Content revision data:
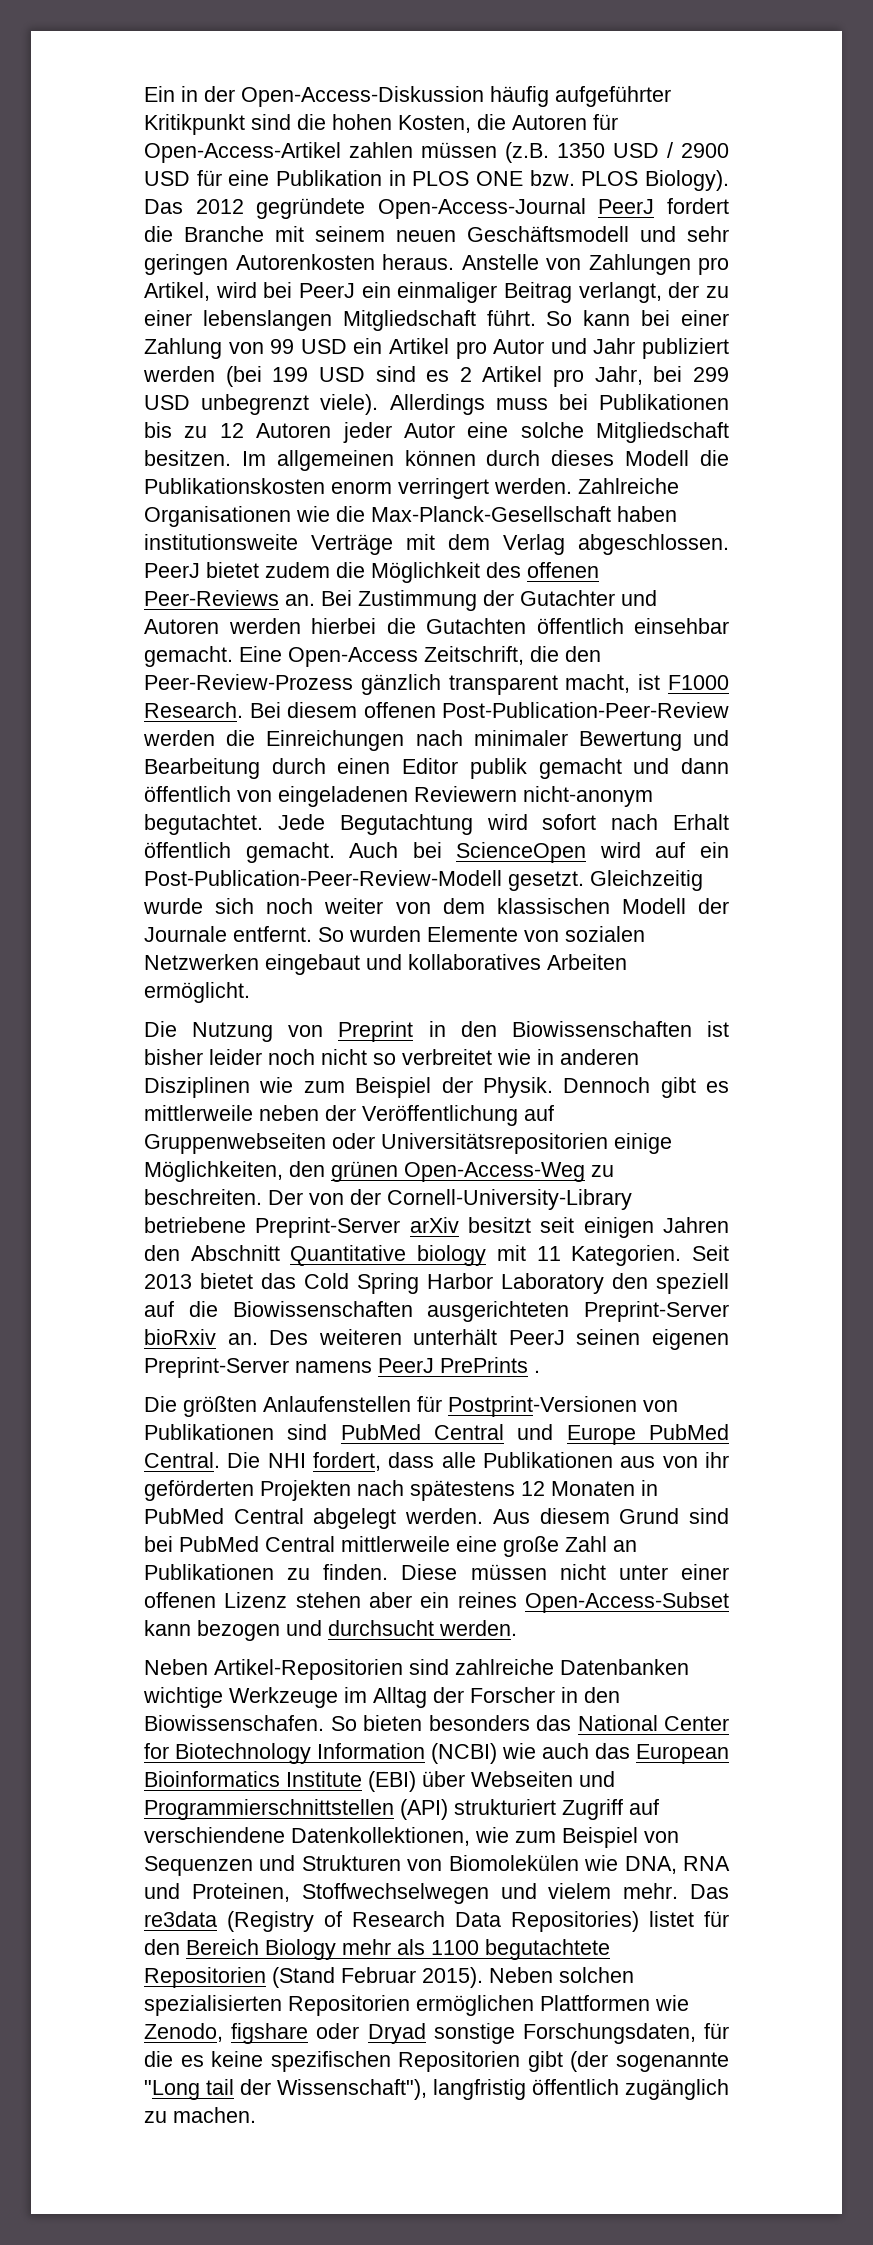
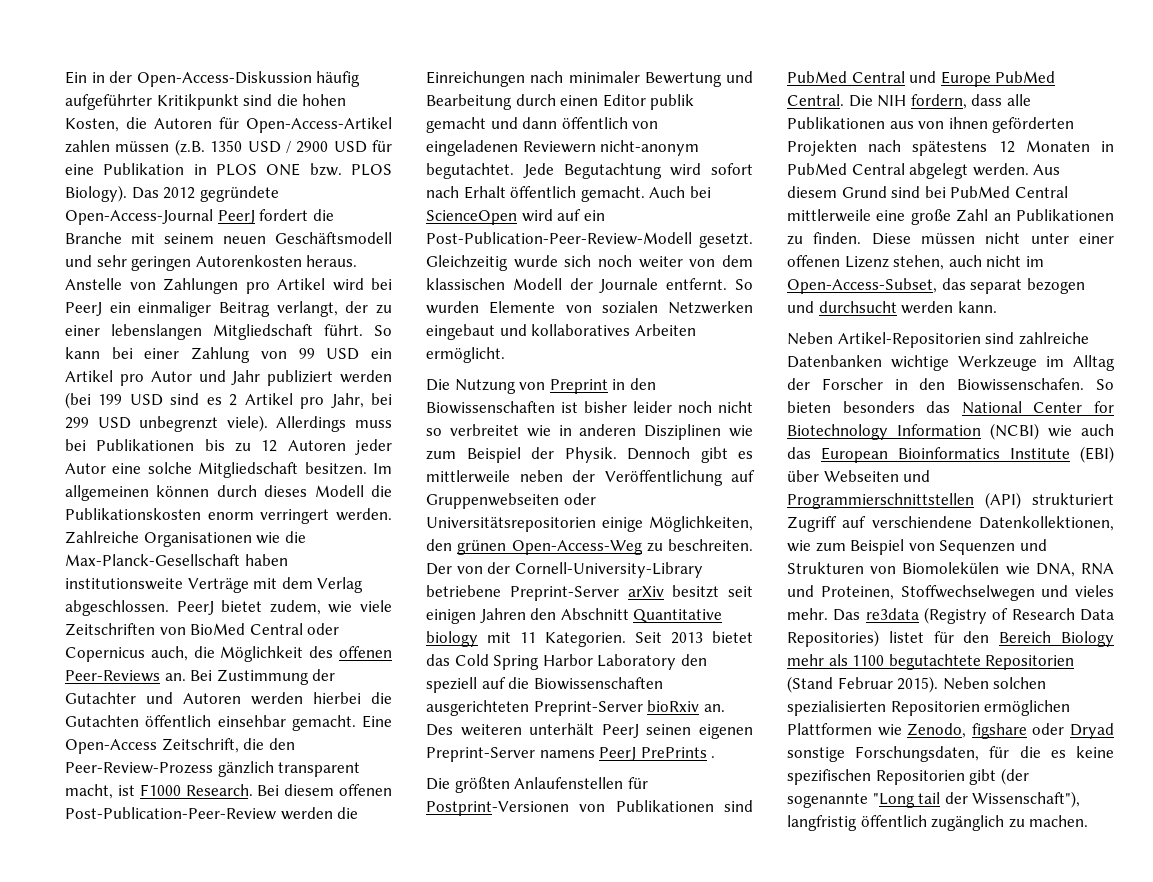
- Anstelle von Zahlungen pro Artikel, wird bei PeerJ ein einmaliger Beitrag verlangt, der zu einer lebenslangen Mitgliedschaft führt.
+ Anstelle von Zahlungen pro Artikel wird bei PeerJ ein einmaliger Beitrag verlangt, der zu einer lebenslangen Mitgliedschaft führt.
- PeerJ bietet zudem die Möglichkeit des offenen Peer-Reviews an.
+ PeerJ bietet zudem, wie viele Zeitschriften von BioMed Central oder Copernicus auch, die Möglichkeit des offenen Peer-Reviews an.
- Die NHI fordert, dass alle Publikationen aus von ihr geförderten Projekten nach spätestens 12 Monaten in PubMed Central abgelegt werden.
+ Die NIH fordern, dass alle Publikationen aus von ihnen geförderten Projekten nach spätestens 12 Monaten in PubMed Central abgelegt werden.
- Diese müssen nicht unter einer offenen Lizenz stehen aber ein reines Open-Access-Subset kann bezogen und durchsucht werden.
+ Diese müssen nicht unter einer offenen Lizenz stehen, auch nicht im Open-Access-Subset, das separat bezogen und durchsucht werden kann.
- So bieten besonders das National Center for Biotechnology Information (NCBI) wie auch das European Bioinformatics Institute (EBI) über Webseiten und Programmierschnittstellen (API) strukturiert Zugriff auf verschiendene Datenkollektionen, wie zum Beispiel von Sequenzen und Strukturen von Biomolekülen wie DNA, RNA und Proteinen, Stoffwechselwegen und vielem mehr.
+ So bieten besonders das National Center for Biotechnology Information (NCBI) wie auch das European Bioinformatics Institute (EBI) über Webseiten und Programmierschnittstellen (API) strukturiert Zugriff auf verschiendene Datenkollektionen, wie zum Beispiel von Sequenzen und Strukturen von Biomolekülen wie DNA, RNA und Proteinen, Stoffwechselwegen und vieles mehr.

---

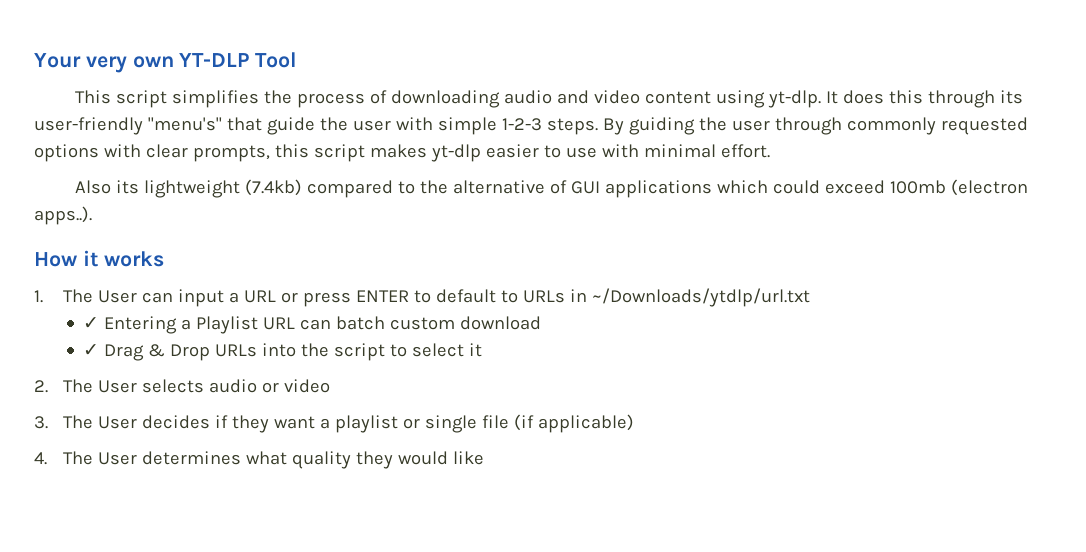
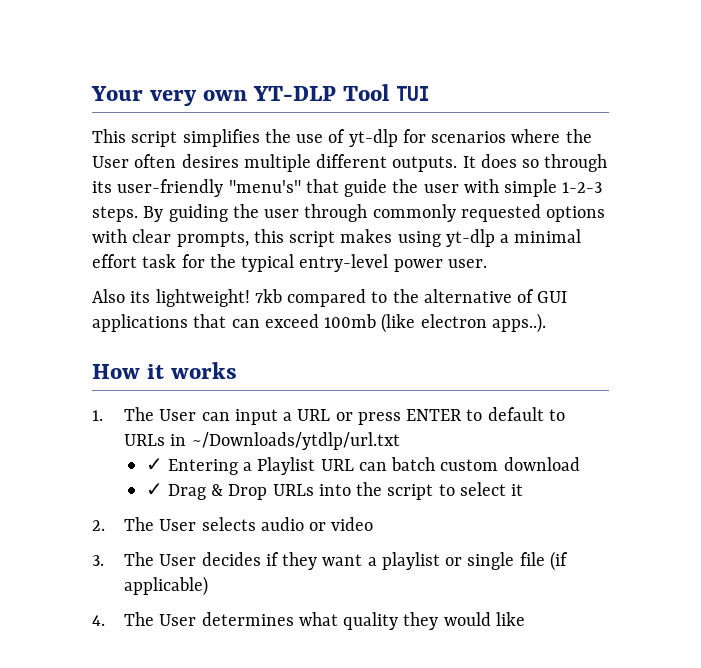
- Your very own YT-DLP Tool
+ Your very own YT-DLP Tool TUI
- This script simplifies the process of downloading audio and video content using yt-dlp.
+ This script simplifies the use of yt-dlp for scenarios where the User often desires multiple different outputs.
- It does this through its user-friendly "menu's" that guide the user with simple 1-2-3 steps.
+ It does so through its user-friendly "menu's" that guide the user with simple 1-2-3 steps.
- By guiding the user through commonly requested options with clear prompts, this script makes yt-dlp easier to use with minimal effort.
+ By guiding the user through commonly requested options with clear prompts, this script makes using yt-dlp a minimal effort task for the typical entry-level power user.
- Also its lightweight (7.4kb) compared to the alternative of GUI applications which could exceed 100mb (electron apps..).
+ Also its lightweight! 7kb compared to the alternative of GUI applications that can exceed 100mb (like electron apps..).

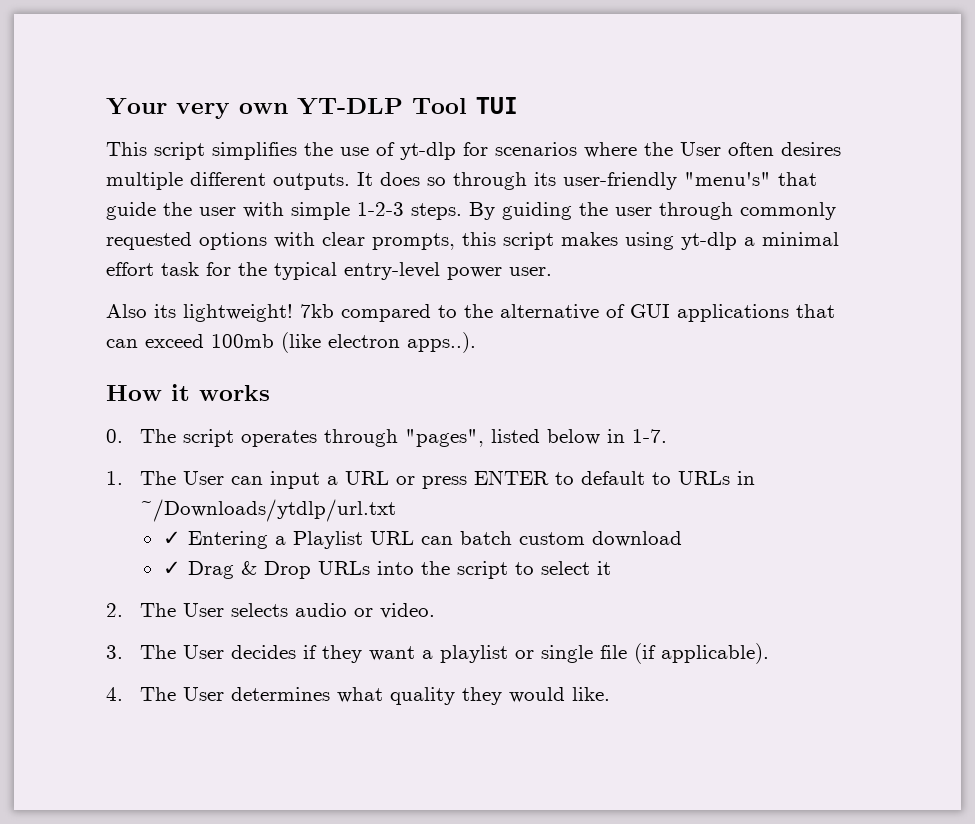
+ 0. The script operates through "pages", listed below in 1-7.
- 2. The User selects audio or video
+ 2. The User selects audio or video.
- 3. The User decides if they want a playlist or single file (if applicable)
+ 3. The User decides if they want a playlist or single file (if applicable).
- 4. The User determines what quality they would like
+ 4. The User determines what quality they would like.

Work order:
Using the entries above, give back exactly the line containing "- Anstelle von", the line containing "NIH fordern, dass", and every line between them, and nothing else.

Answer space:
- Anstelle von Zahlungen pro Artikel, wird bei PeerJ ein einmaliger Beitrag verlangt, der zu einer lebenslangen Mitgliedschaft führt.
+ Anstelle von Zahlungen pro Artikel wird bei PeerJ ein einmaliger Beitrag verlangt, der zu einer lebenslangen Mitgliedschaft führt.
- PeerJ bietet zudem die Möglichkeit des offenen Peer-Reviews an.
+ PeerJ bietet zudem, wie viele Zeitschriften von BioMed Central oder Copernicus auch, die Möglichkeit des offenen Peer-Reviews an.
- Die NHI fordert, dass alle Publikationen aus von ihr geförderten Projekten nach spätestens 12 Monaten in PubMed Central abgelegt werden.
+ Die NIH fordern, dass alle Publikationen aus von ihnen geförderten Projekten nach spätestens 12 Monaten in PubMed Central abgelegt werden.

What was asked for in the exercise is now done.